Рильке, под стать своей скитальческой биографии, – один из самых интернациональных и кругосветно любимых поэтов, его стихи принадлежат к числу наиболее широко переводимых. В частности, в Соединенных Штатах его переводили раз двадцать. В журнале New Republic вышла рецензия Брайана Филипса на три только что опубликованных сборника работы разных переводчиков, в том числе такого аса современной американской прозы, как Уильям Гасс. Но разбор перевода немецких стихов на английский в русском тексте – лучший способ растерять аудиторию. В статье Филипса под названием «Ангел и эготист» для нас важно не это, а именно развенчание мифа, раскрытие романтических скобок.

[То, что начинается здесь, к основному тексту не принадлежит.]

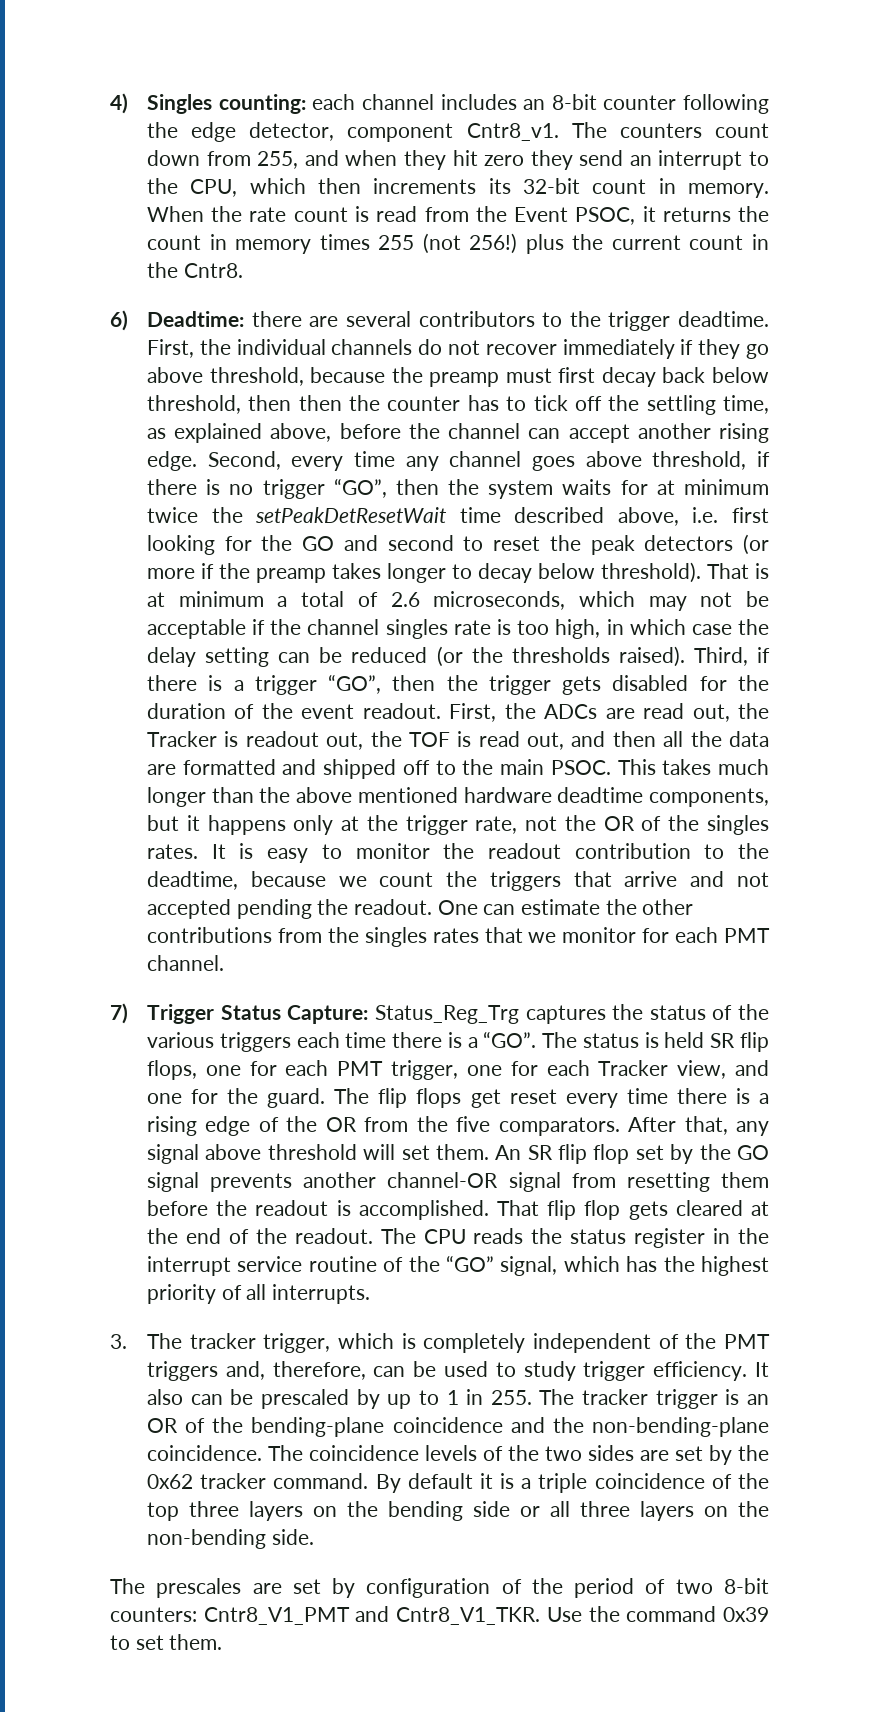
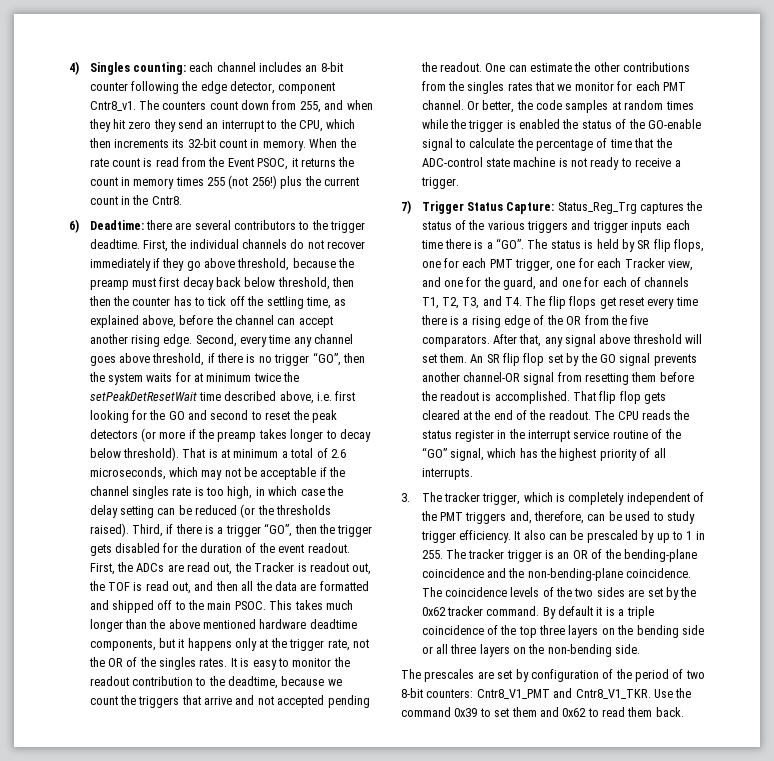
+ Or better, the code samples at random times while the trigger is enabled the status of the GO-enable signal to calculate the percentage of time that the ADC-control state machine is not ready to receive a trigger.
- 7) Trigger Status Capture: Status_Reg_Trg captures the status of the various triggers each time there is a “GO”. The status is held SR flip flops, one for each PMT trigger, one for each Tracker view, and one for the guard. The flip flops get reset every time there is a rising edge of the OR from the five comparators.
+ 7) Trigger Status Capture: Status_Reg_Trg captures the status of the various triggers and trigger inputs each time there is a “GO”. The status is held by SR flip flops, one for each PMT trigger, one for each Tracker view, and one for the guard, and one for each of channels T1, T2, T3, and T4. The flip flops get reset every time there is a rising edge of the OR from the five comparators.
- Use the command 0x39 to set them.
+ Use the command 0x39 to set them and 0x62 to read them back.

Перелистаем страницы собранного досье. В 1893 году Рильке обручился с Валери фон Давид-Ринфильд, девушкой из богатой пражской семьи. Он позволил невесте финансировать свой первый сборник стихов «Жизнь и песни», а затем посвятил этот сборник влиятельной баронессе и разорвал помолвку, пояснив, что брак будет препятствием его поэтической свободе. В 1901 году свобода уже не стала препятствием женитьбе на Кларе Вестфильд, которая удостоилась выбора поэта, скорее всего, потому, что ее более предпочтительная подруга Паула Бекер уже обручилась с другим. Через полгода после рождения дочери Рильке отбыл в Париж, работать над биографией Родена, сложив с себя всякую ответственность по отношению к семье. Кларе он предложил жизнь в виртуальном «внутреннем» браке, который развязал бы ему руки для вдохновенных поэтических трудов и который, конечно же, не предполагал ни верности, ни физического присутствия.